During a press conference two weeks ago, Inslee signaled he might impose this mandate. Though he recommended masking indoors regardless of vaccination at that time, he is not issuing a mask requirement right now. However, he said "if trends continue we will have to take action one way or another" to slow the spread.

Inslee, King County Executive Dow Constantine, Seattle Mayor Jenny Durkan, Kaiser Permanente regional president Susan Mullaney, and state and county public health officials made the latest announcement at the Kaiser Permanente on Capitol Hill Monday afternoon, a couple weeks after New York and California instituted similar mandates. Last Friday, Swedish and Virginia Mason Franciscan Health joined the University of Washington Medicine hospitals in mandating vaccines.

"We have essentially a new virus at our throats," Inslee said, mentioning the recent rise infection rates. "We’re in the middle of an explosive threat to our freedom because of this disease. We want the freedom of not having to shut down our economy again."

"The reason we are in this pickle today is because about 30% of eligible residents so far have chosen not to get this life-saving vaccine," he added. "We simply need more people to roll up their sleeves, literally, and help pull on this rope."

Inslee also thanked the hospital for operating on his foot in the 1960s. "It worked out well," he said.

King County Executive Dow Constantine said the county will "mirror" the state mandate in an effort to get the remaining 20% of its workforce vaccinated by the middle of October.

Seattle Mayor Jenny Durkan said the same mandate will apply in the city. She called Seattle the "safest city in America," with over 82% of residents vaccinated against the disease. The city hasn't reported a COVID death since July 11.

Washington state health secretary Umair Shah praised the mandates, saying our health care system is "under immense strain as the Delta variant is now at least 85% of our cases." He added that vaccines as well as wearing masks indoors will help end this pandemic.

Public Health Seattle & King County health officer Dr. Jeff Duchin said requiring the vaccines was "absolutely the right thing to do to protect patients, and health care workers themselves, their families, and their communities."

In a statement, the Washington Federation of State Employees said it "will bargain the impacts of any vaccine mandate policies to ensure that public service heroes of this pandemic are treated fairly.”

The Washington State Labor Council reaffirmed its support for "reimposing mask mandates in indoor public places" but said "the council will be guided by its affiliated unions on how best to protect the rights and livelihoods of individual members with health, religious, or other legitimate reasons for not getting vaccinated."
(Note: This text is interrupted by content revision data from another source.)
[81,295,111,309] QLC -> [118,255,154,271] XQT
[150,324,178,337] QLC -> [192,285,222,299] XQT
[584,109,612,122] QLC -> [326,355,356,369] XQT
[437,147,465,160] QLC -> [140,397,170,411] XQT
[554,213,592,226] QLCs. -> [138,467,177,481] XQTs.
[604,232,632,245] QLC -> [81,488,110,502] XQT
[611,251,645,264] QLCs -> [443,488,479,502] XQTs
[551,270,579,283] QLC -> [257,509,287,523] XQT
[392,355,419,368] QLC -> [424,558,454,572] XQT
Pointing to seat belts and other health and safety requirements, Inslee said the state "clearly" retained the power to institute the vaccine mandate with certain health and religious exemptions but will bargain any impacts "if the unions want to have that discussion."

No word just yet on whether Seattle will follow NYC's lead on a vaccine passport idea for indoor activities, though many local businesses are thankfully requiring patrons to flash a vax card before entry.